■ **Exercise**
Look for the string "method" in the material below. Copy every line where you find it.

___

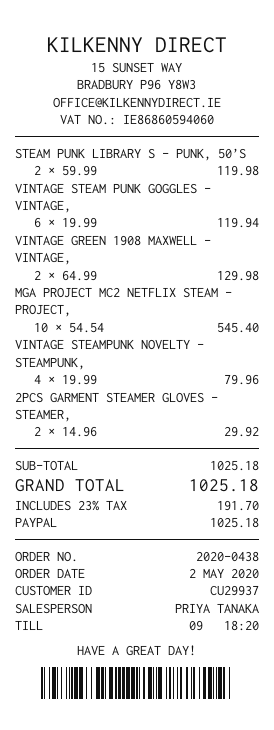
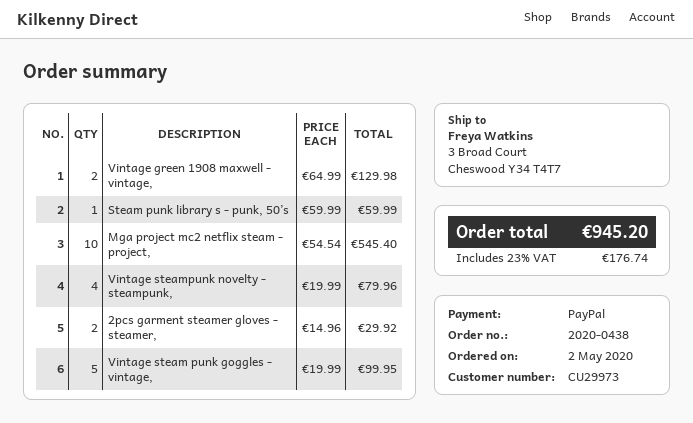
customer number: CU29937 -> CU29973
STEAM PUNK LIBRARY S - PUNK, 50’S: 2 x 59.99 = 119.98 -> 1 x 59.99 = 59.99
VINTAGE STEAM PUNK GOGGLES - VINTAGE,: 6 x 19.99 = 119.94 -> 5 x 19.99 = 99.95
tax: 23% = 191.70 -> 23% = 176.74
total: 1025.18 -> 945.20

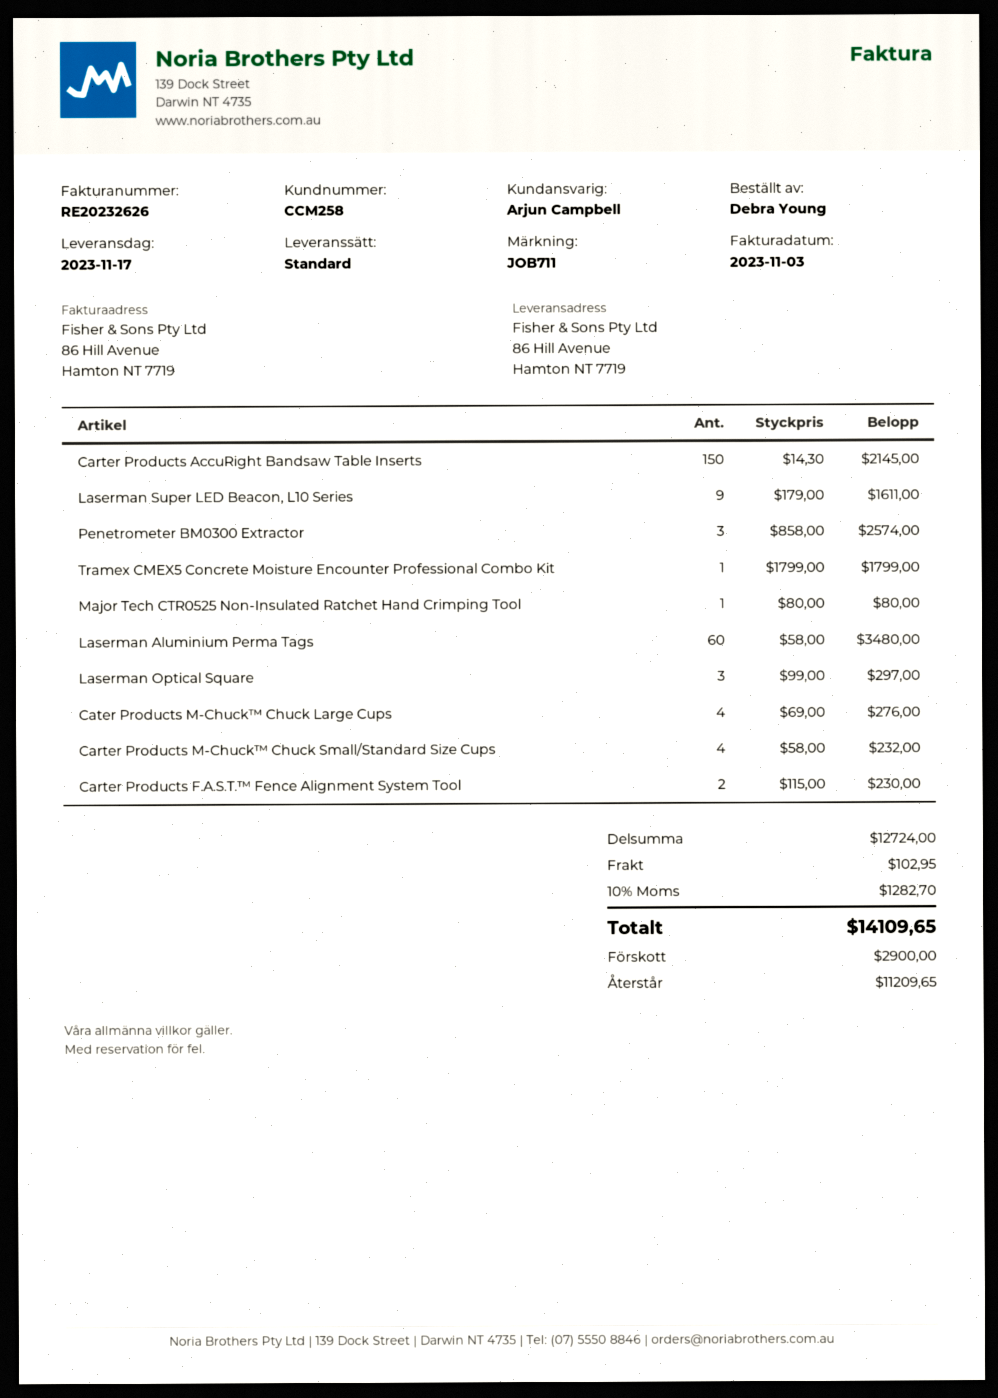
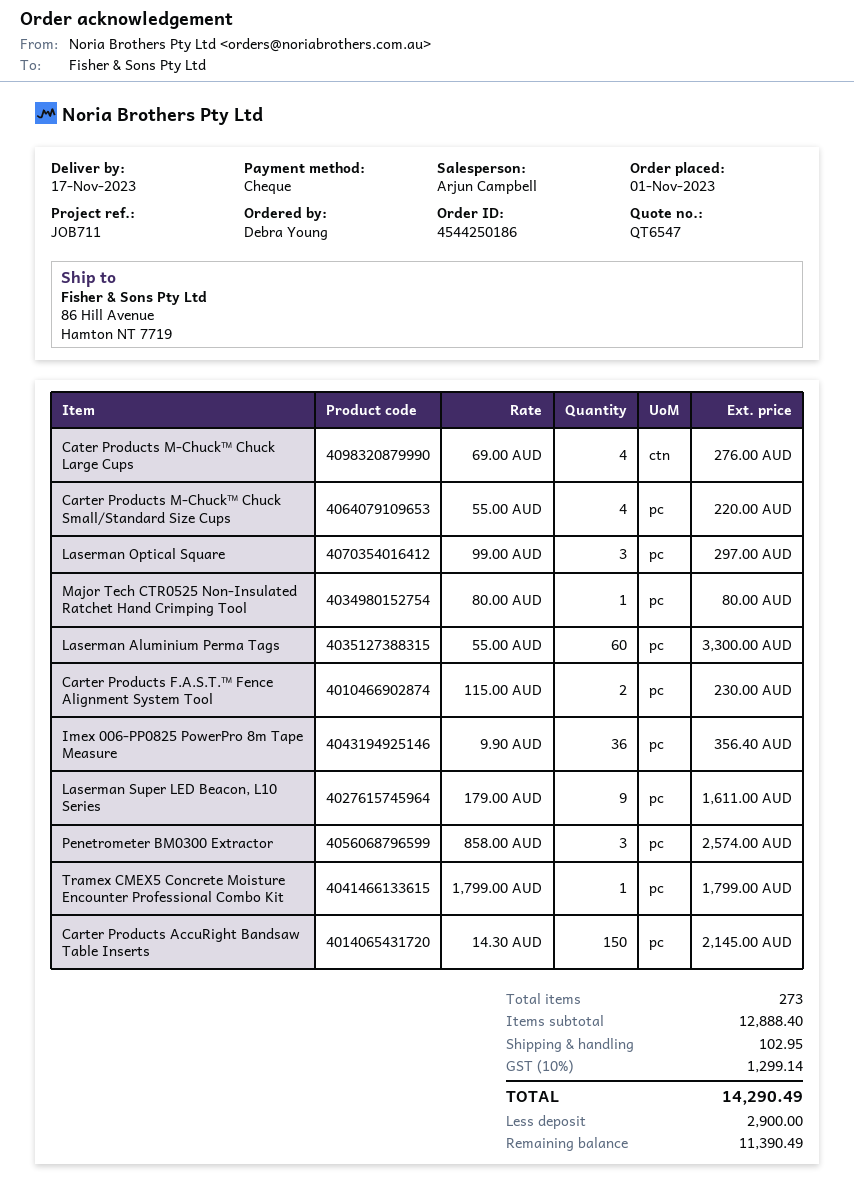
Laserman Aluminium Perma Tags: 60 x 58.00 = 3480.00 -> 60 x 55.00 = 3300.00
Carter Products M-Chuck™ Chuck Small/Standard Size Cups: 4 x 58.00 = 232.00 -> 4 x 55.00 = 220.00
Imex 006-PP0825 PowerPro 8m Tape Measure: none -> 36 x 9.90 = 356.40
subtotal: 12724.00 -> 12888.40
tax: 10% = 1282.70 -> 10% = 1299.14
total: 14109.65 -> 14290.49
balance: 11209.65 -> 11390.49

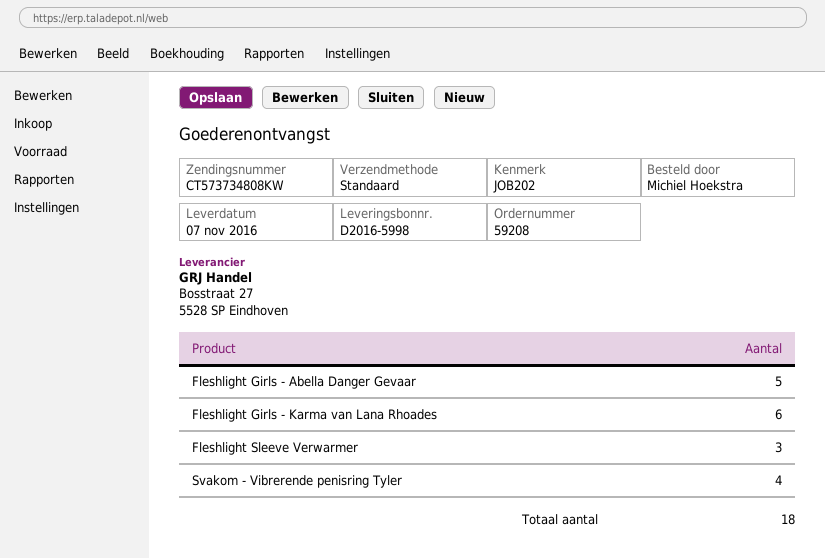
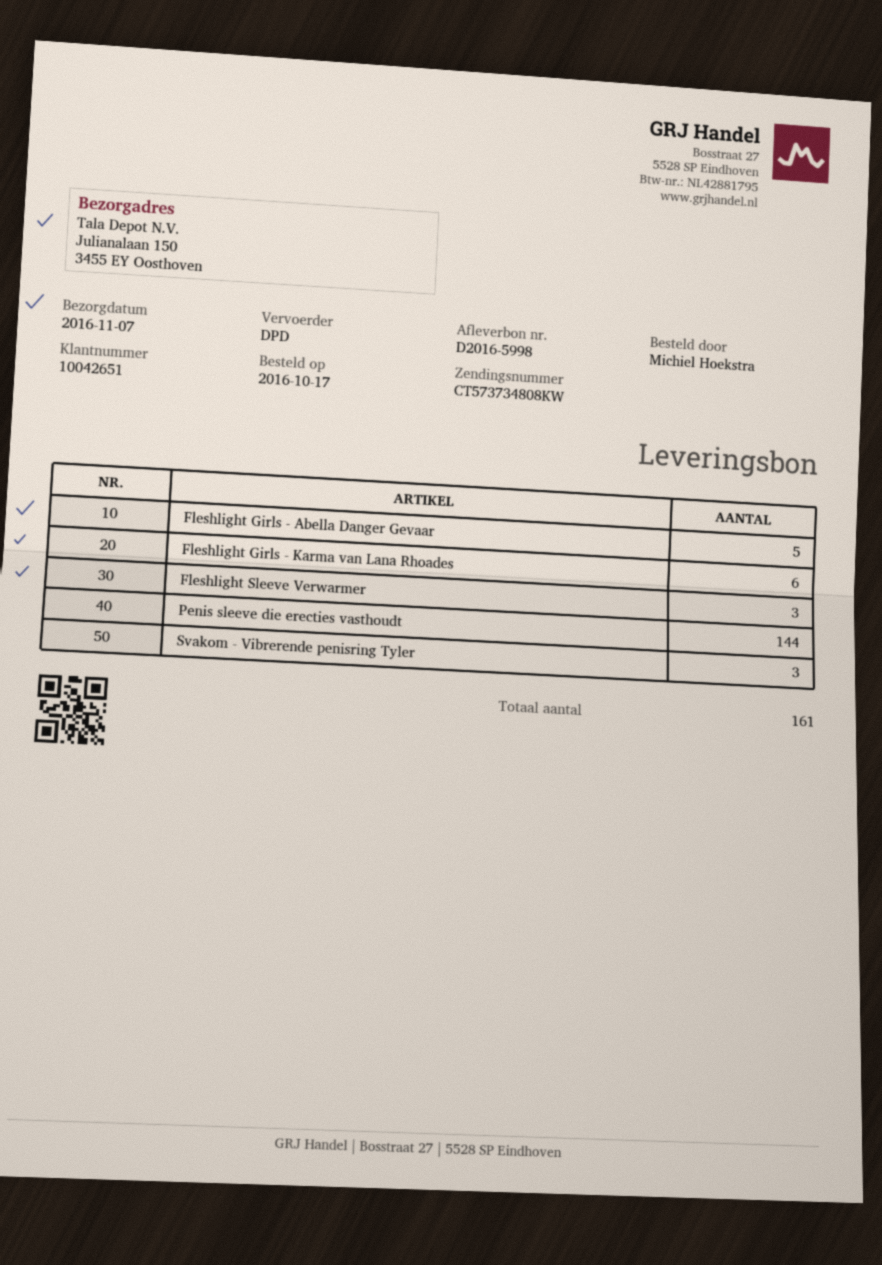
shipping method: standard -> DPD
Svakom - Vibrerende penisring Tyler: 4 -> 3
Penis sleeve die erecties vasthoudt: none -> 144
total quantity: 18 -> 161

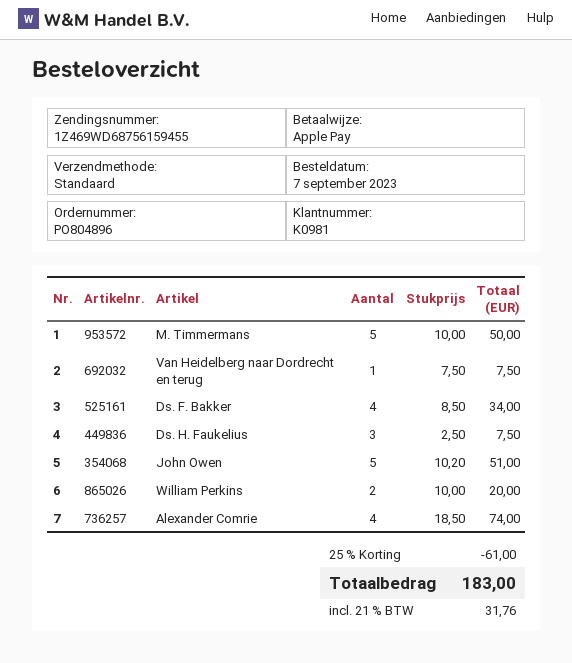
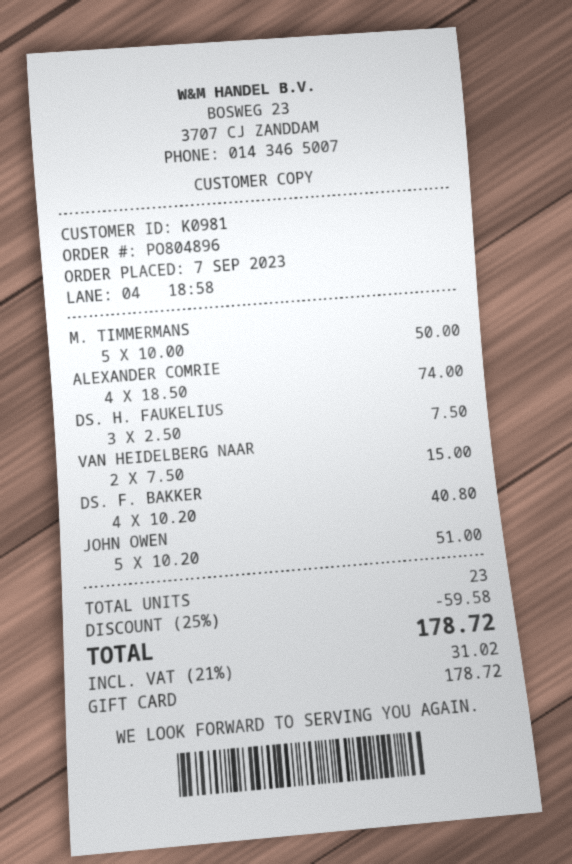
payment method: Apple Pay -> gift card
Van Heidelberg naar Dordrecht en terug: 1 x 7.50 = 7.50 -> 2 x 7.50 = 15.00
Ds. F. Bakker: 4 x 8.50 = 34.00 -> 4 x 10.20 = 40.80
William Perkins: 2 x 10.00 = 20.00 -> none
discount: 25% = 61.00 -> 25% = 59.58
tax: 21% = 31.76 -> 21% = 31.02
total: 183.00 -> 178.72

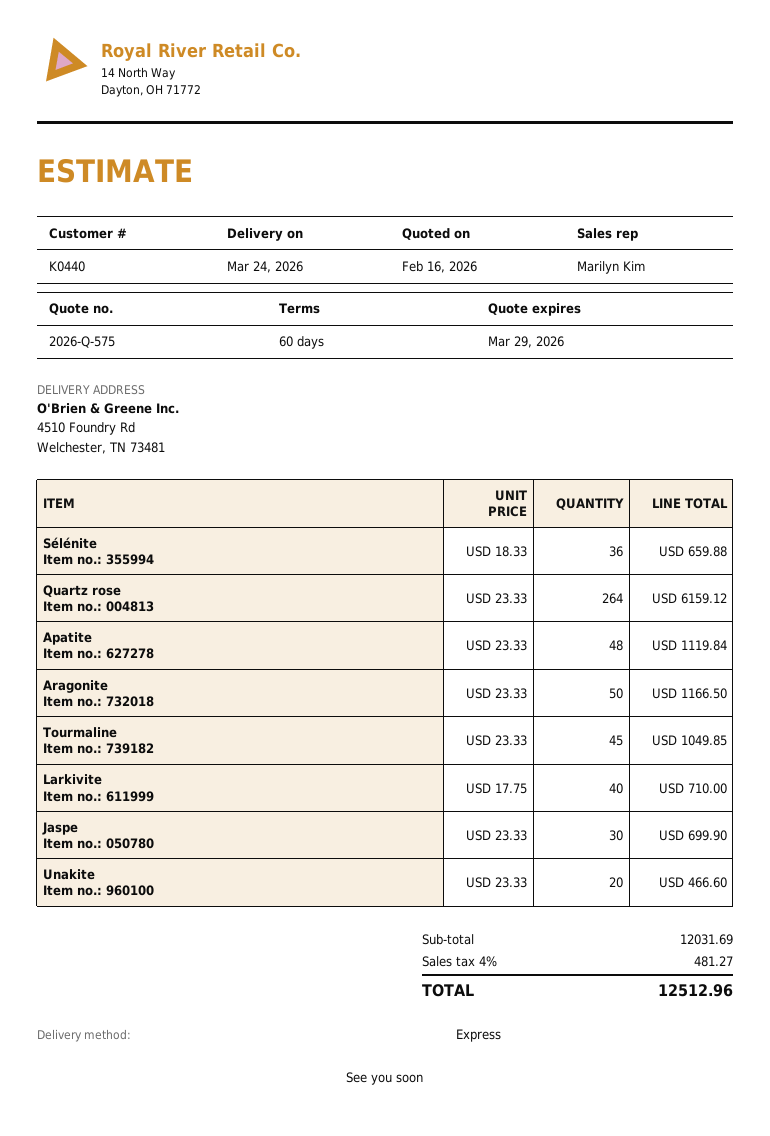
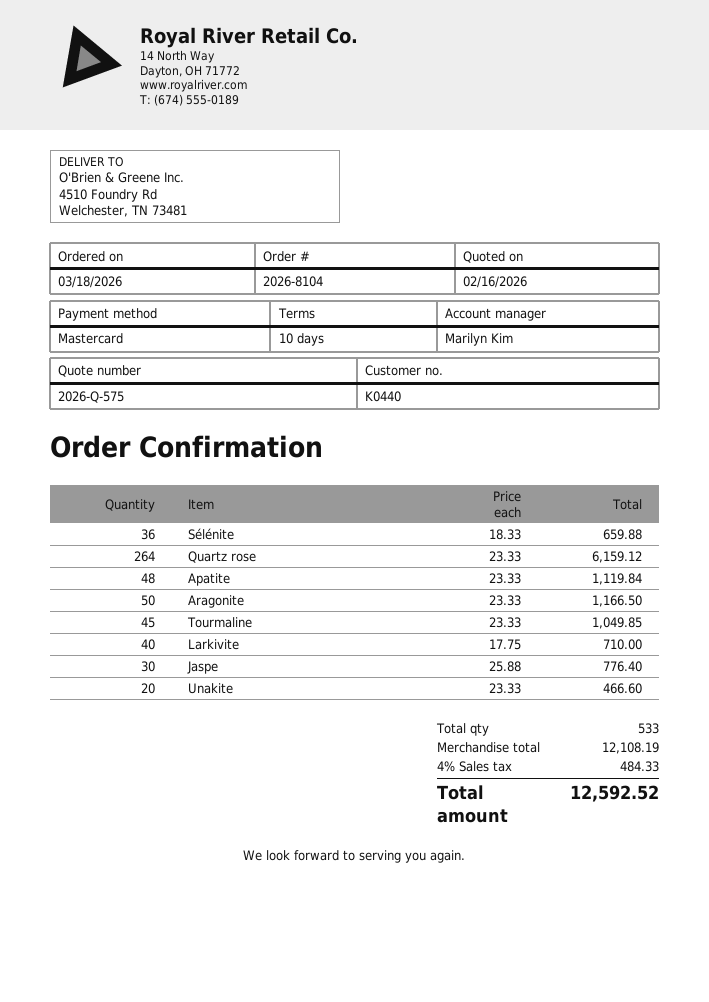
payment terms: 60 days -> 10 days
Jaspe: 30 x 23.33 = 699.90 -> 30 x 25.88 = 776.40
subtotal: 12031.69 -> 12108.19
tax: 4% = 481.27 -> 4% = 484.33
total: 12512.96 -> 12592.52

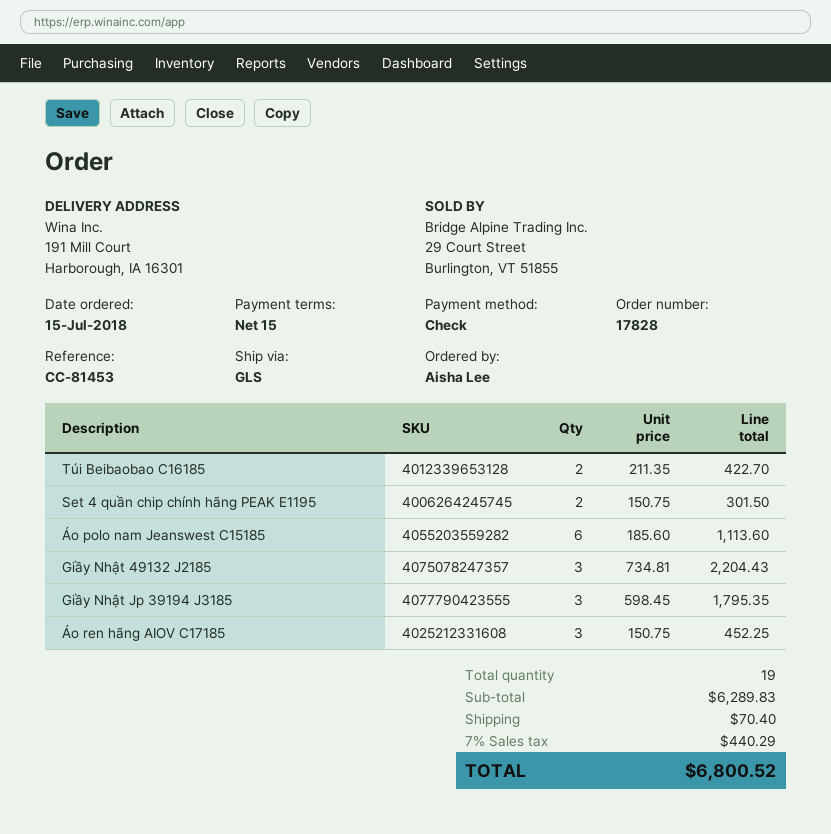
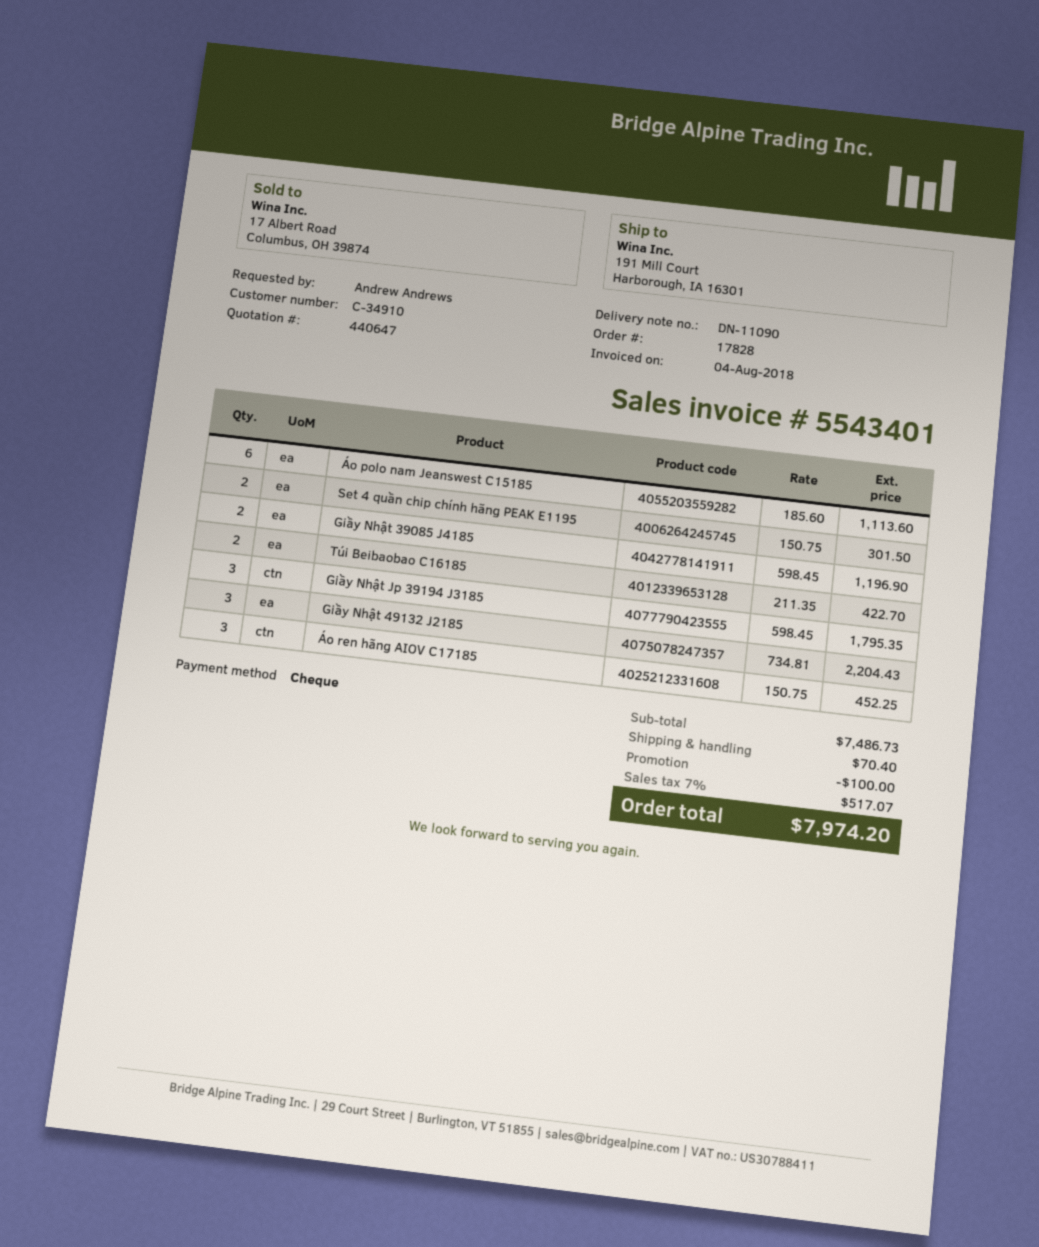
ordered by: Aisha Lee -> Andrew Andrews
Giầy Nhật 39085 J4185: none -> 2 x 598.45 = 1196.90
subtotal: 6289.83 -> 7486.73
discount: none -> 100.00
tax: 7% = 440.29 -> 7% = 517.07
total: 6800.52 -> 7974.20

___

■ **Exercise answer**
shipping method: standard -> DPD
payment method: Apple Pay -> gift card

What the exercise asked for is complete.